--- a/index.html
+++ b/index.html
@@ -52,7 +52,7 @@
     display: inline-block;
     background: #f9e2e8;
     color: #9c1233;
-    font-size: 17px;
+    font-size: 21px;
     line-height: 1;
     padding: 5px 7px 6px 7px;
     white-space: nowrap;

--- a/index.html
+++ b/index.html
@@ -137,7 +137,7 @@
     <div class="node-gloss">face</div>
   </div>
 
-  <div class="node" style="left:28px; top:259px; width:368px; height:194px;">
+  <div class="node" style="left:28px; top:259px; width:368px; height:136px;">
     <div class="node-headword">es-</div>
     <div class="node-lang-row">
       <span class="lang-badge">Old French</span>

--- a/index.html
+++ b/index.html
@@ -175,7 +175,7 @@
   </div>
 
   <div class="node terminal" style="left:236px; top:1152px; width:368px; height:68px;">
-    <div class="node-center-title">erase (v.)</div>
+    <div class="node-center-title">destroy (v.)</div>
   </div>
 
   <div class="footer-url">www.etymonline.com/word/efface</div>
━━━━━━━━━━━━━━━━━━━━
Your goal :: Scan the material above for lines holding the string "class" and copy those lines.

Solution to the problem ::
     <div class="node-gloss">face</div>
-  <div class="node" style="left:28px; top:259px; width:368px; height:194px;">
+  <div class="node" style="left:28px; top:259px; width:368px; height:136px;">
     <div class="node-headword">es-</div>
     <div class="node-lang-row">
       <span class="lang-badge">Old French</span>
   <div class="node terminal" style="left:236px; top:1152px; width:368px; height:68px;">
-    <div class="node-center-title">erase (v.)</div>
+    <div class="node-center-title">destroy (v.)</div>
   <div class="footer-url">www.etymonline.com/word/efface</div>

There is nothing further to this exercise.